AVAILABLE DATA: Begin

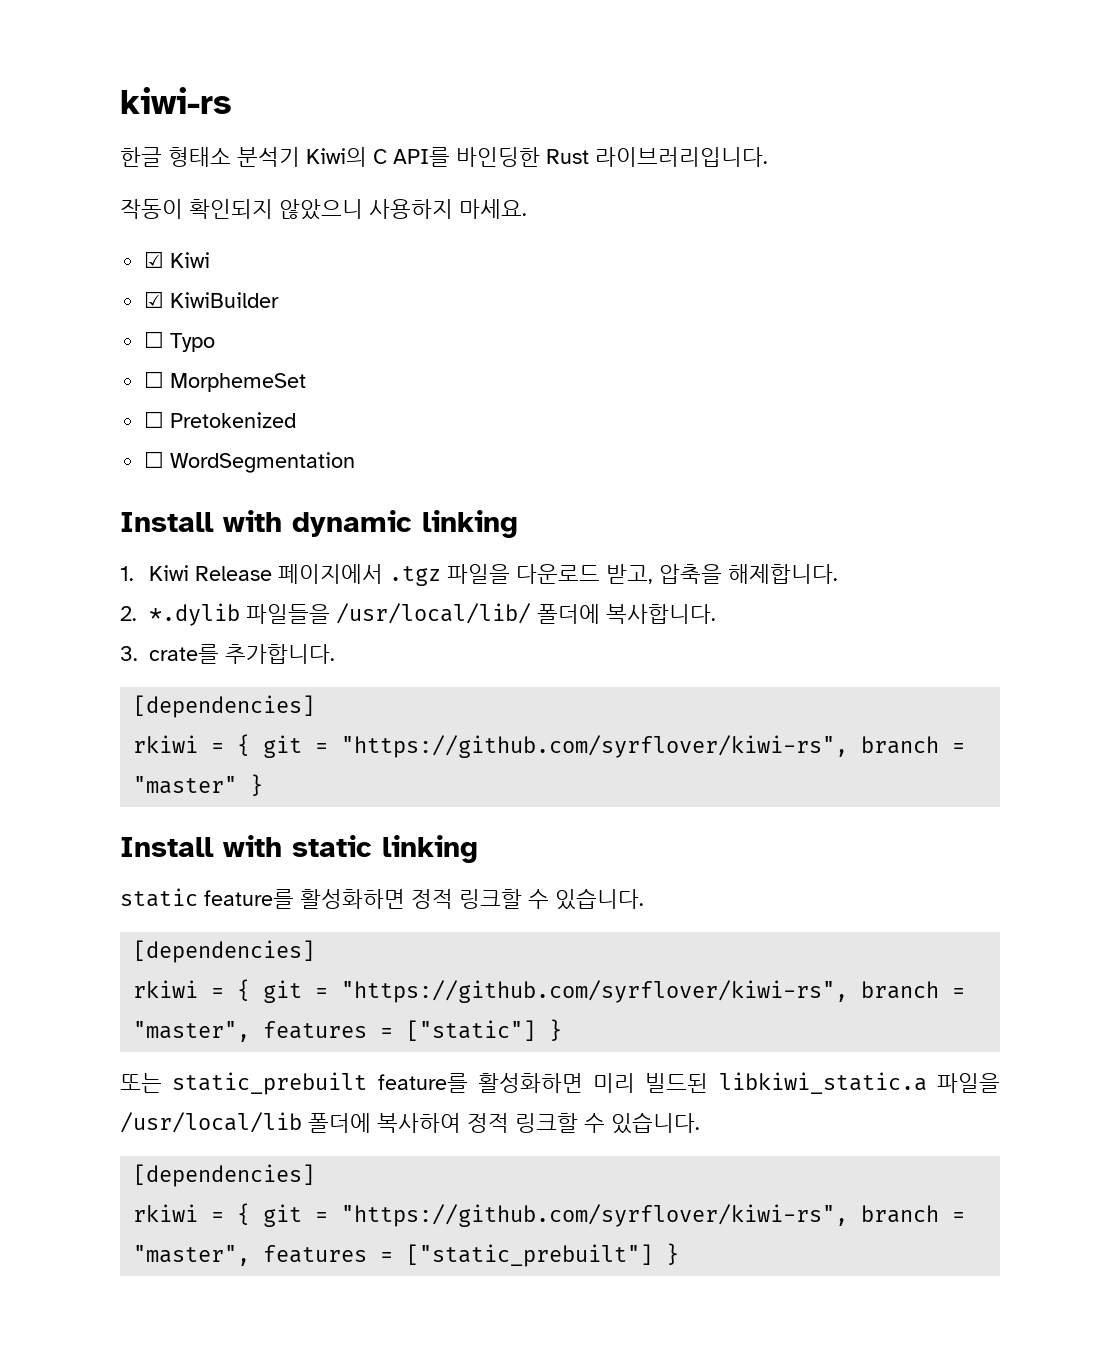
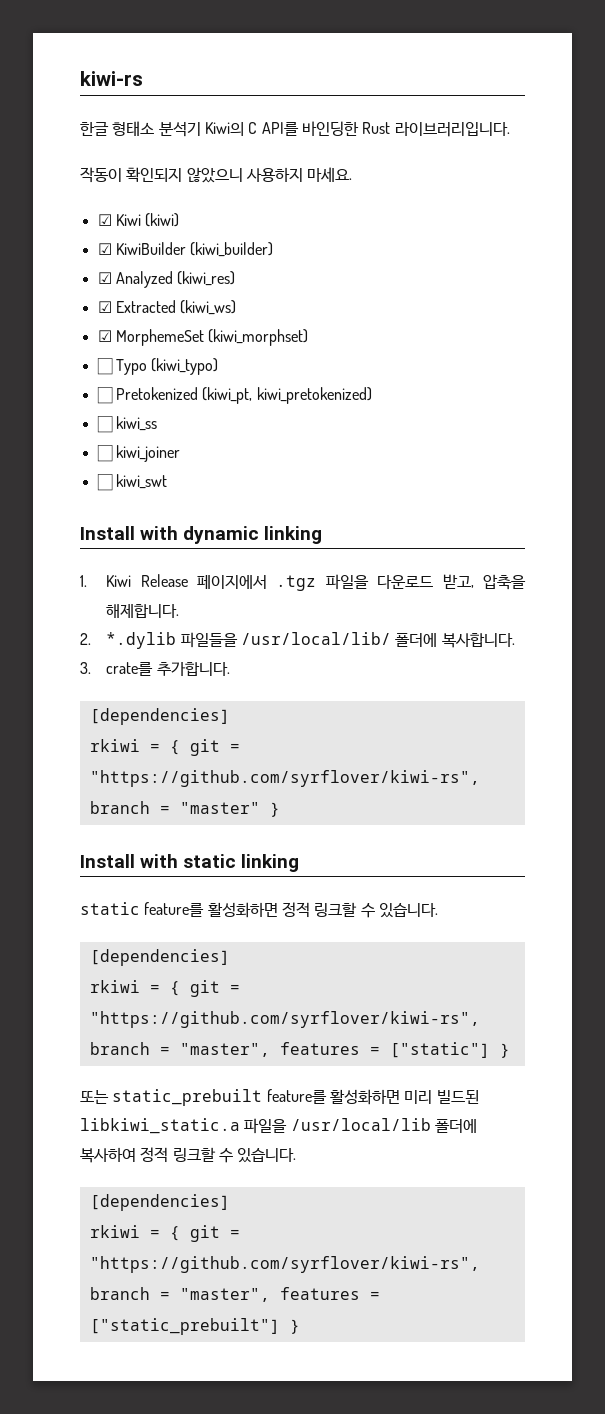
- ☑ Kiwi
+ ☑ Kiwi (kiwi)
- ☑ KiwiBuilder
+ ☑ KiwiBuilder (kiwi_builder)
+ ☑ Analyzed (kiwi_res)
+ ☑ Extracted (kiwi_ws)
+ ☑ MorphemeSet (kiwi_morphset)
- ☐ Typo
- ☐ MorphemeSet
+ ☐ Typo (kiwi_typo)
- ☐ Pretokenized
- ☐ WordSegmentation
+ ☐ Pretokenized (kiwi_pt, kiwi_pretokenized)
+ ☐ kiwi_ss
+ ☐ kiwi_joiner
+ ☐ kiwi_swt

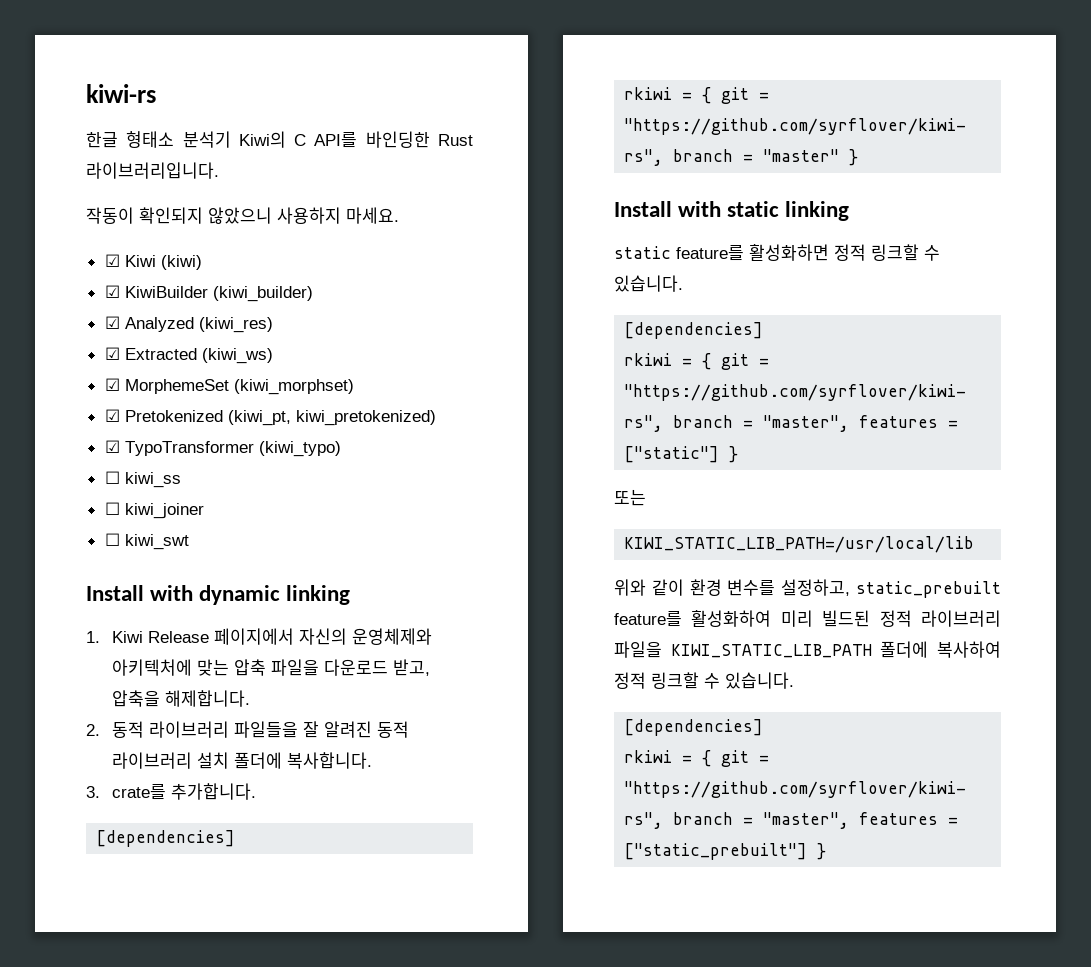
- ☐ Typo (kiwi_typo)
- ☐ Pretokenized (kiwi_pt, kiwi_pretokenized)
+ ☑ Pretokenized (kiwi_pt, kiwi_pretokenized)
+ ☑ TypoTransformer (kiwi_typo)
- 1. Kiwi Release 페이지에서 .tgz 파일을 다운로드 받고, 압축을 해제합니다.
+ 1. Kiwi Release 페이지에서 자신의 운영체제와 아키텍처에 맞는 압축 파일을 다운로드 받고, 압축을 해제합니다.
- 2. *.dylib 파일들을 /usr/local/lib/ 폴더에 복사합니다.
+ 2. 동적 라이브러리 파일들을 잘 알려진 동적 라이브러리 설치 폴더에 복사합니다.
- 또는 static_prebuilt feature를 활성화하면 미리 빌드된 libkiwi_static.a 파일을 /usr/local/lib 폴더에 복사하여 정적 링크할 수 있습니다.
+ 또는
+ KIWI_STATIC_LIB_PATH=/usr/local/lib
+ 위와 같이 환경 변수를 설정하고, static_prebuilt feature를 활성화하여 미리 빌드된 정적 라이브러리 파일을 KIWI_STATIC_LIB_PATH 폴더에 복사하여 정적 링크할 수 있습니다.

AVAILABLE DATA: End

PROBLEM REQUIREMENTS: Where does the string "Release" appear in the records above? Show every line that holds it.

RESPONSE FOR THIS EXERCISE:
- 1. Kiwi Release 페이지에서 .tgz 파일을 다운로드 받고, 압축을 해제합니다.
+ 1. Kiwi Release 페이지에서 자신의 운영체제와 아키텍처에 맞는 압축 파일을 다운로드 받고, 압축을 해제합니다.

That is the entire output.